Darekar Amanda, Carlsson Martin, Quinn Sheila, Ntanios Fady, Mangan Erin, Arumi Daniel, Scholfield David
Statistics, Pfizer Ltd., Walton Oaks, Tadworth, UK.
Statistics, Pfizer Inc., New York, NY, USA.
Contemp Clin Trials. 2016 Nov;51:44-49. doi: 10.1016/j.cct.2016.09.005. Epub 2016 Sep 27.
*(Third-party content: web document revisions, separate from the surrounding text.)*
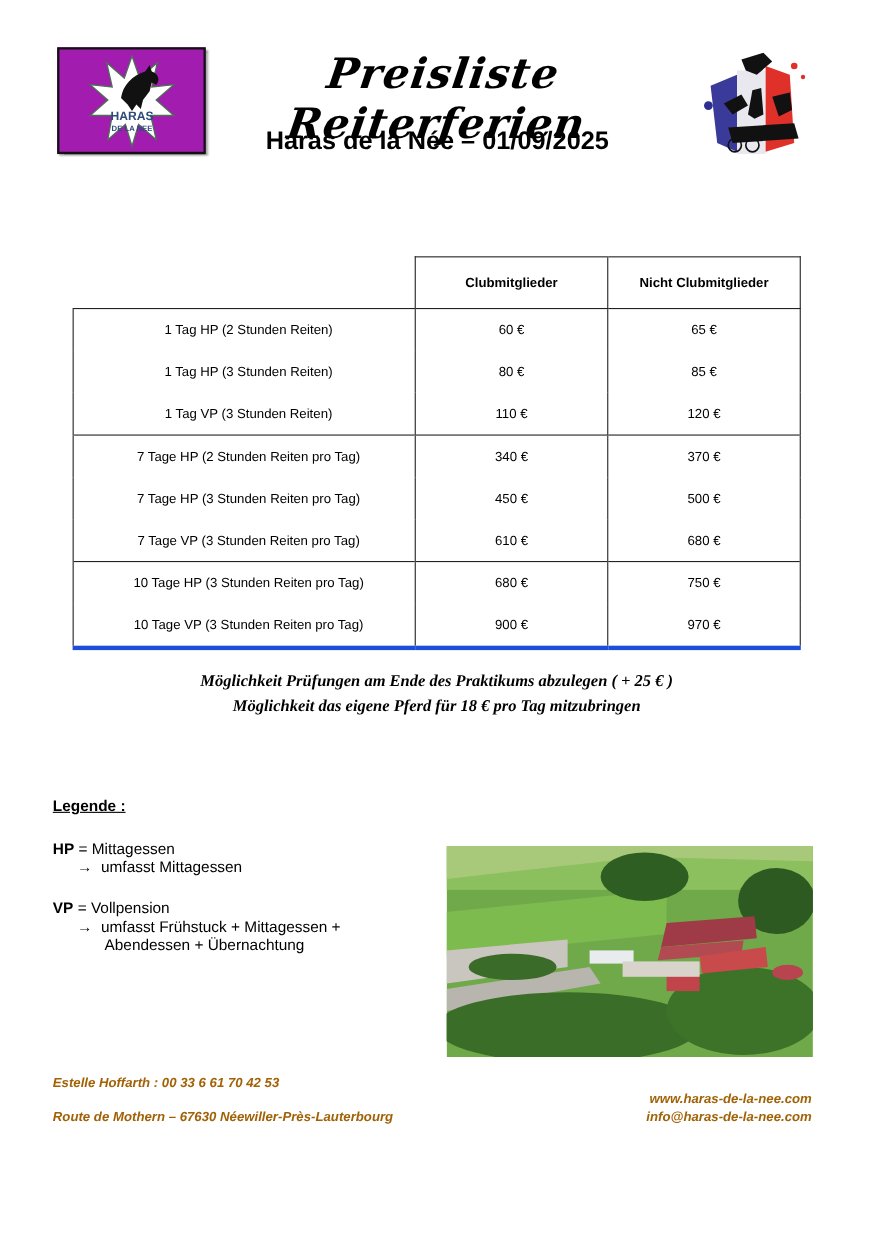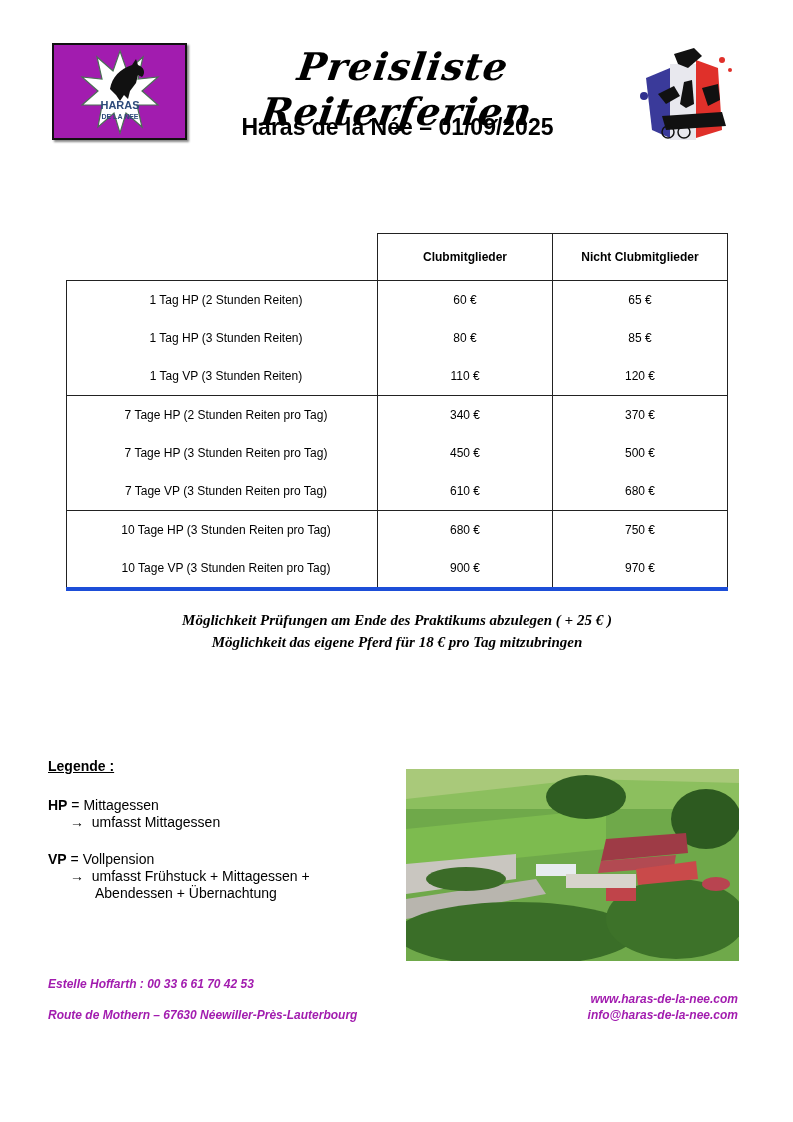--- a/index.html
+++ b/index.html
@@ -19,30 +19,30 @@
   table.prices td.v1 { width: 174px; text-align: center; border-left: 1px solid #222; }
   table.prices td.v2 { width: 174px; text-align: center; border-left: 1px solid #222; border-right: 1px solid #222; }
   table.prices tr.head td { height: 46px; font-weight: bold; border-top: 1px solid #222; }
   table.prices tr.head td.empty { border: none; border-bottom: 1px solid #222; }
   table.prices tr.head td.v1, table.prices tr.head td.v2 { border-bottom: 1px solid #222; }
   table.prices tr.grp-start td { border-top: 1px solid #222; }
   table.prices tr.last td { border-bottom: 4px solid #1d4ed8; }
 
   .notes { position: absolute; left: 66px; top: 609px; width: 662px; text-align: center; font-weight: bold; font-style: italic; font-size: 15px; line-height: 22px; font-family: Liberation Serif, serif; }
 
-  .legend { position: absolute; left: 48px; top: 758px; font-size: 14px; line-height: 17px; }
+  .legend { position: absolute; left: 48px; top: 724px; font-size: 14px; line-height: 17px; }
   .legend .head { font-weight: bold; text-decoration: underline; margin-bottom: 22px; }
   .legend .term { font-weight: bold; }
   .legend .sub { padding-left: 22px; }
   .legend .sub2 { padding-left: 47px; }
   .legend .gap { height: 20px; }
 
   .photo { position: absolute; left: 406px; top: 769px; width: 333px; height: 192px; overflow: hidden; }
 
-  .footer { position: absolute; color: #a21caf; font-weight: bold; font-style: italic; font-size: 12px; }
+  .footer { position: absolute; color: #a16207; font-weight: bold; font-style: italic; font-size: 12px; }
   .footer.contact { left: 48px; top: 977px; }
   .footer.address { left: 48px; top: 1008px; }
   .footer.web { right: 55px; top: 992px; text-align: right; }
   .footer.mail { right: 55px; top: 1008px; text-align: right; }
 </style>
 </head>
 <body>
 
 <div class="logo-box">
   <svg width="80" height="86" viewBox="0 0 80 86">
The ability to set realistic expectations of treatment response in patients with overactive bladder (OAB) can have an impact on patient engagement and adherence to study medication. In order to help set treatment expectations for OAB, a Physician Predictive Tool has been developed based on predictive modelling. Models have been developed utilizing data from eight Phase 3 and 4 fesoterodine clinical trials and these models enable the prediction of individual treatment response in subjects with OAB, based on various baseline characteristics. The data utilized and covariates that were hypothesized to influence treatment response are described. The model selection and development process are also outlined, and the final model and some example results utilizing this model are presented. Finally, we discuss the potential benefits and limitations of such a predictive tool.
对膀胱过度活动症(OAB)患者的治疗反应设定现实期望的能力,可能会对患者参与度和对研究药物的依从性产生影响。为了帮助设定OAB的治疗期望,基于预测模型开发了一种医生预测工具。利用来自八项非索罗定3期和4期临床试验的数据开发了模型,这些模型能够根据各种基线特征预测OAB患者的个体治疗反应。描述了所使用的数据以及假设会影响治疗反应的协变量。还概述了模型选择和开发过程,并展示了最终模型以及使用该模型的一些示例结果。最后,我们讨论了这种预测工具的潜在益处和局限性。